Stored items
%%
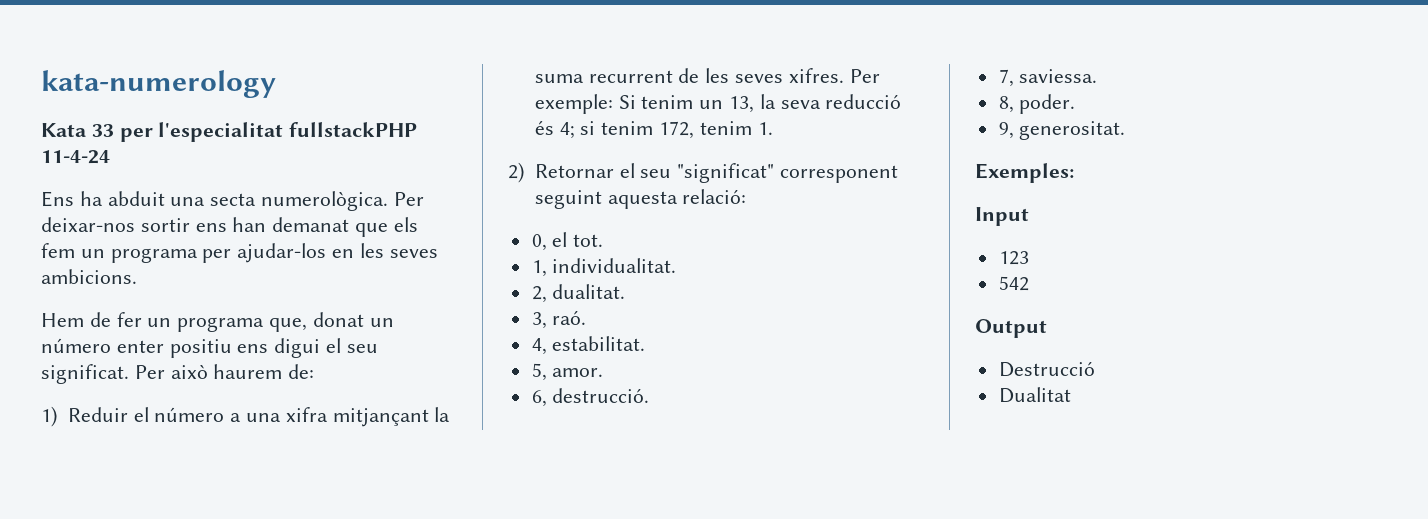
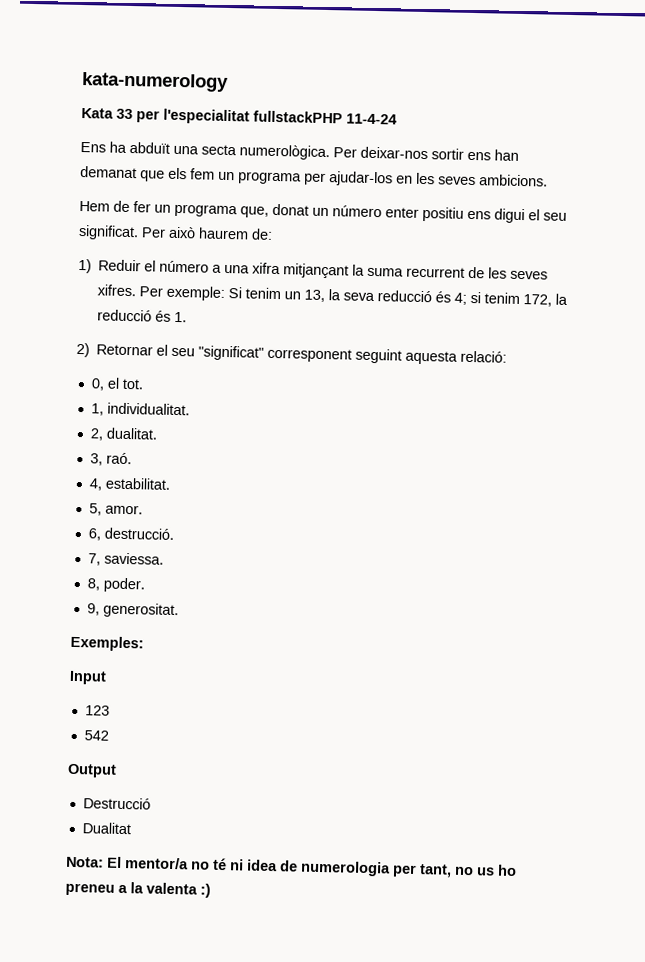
- Ens ha abduit una secta numerològica.
+ Ens ha abduït una secta numerològica.
- Per exemple: Si tenim un 13, la seva reducció és 4; si tenim 172, tenim 1.
+ Per exemple: Si tenim un 13, la seva reducció és 4; si tenim 172, la reducció és 1.
+ Nota: El mentor/a no té ni idea de numerologia per tant, no us ho preneu a la valenta :)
%%
In the entries above, find lines with "exemple" and copy each.

Output:
- Per exemple: Si tenim un 13, la seva reducció és 4; si tenim 172, tenim 1.
+ Per exemple: Si tenim un 13, la seva reducció és 4; si tenim 172, la reducció és 1.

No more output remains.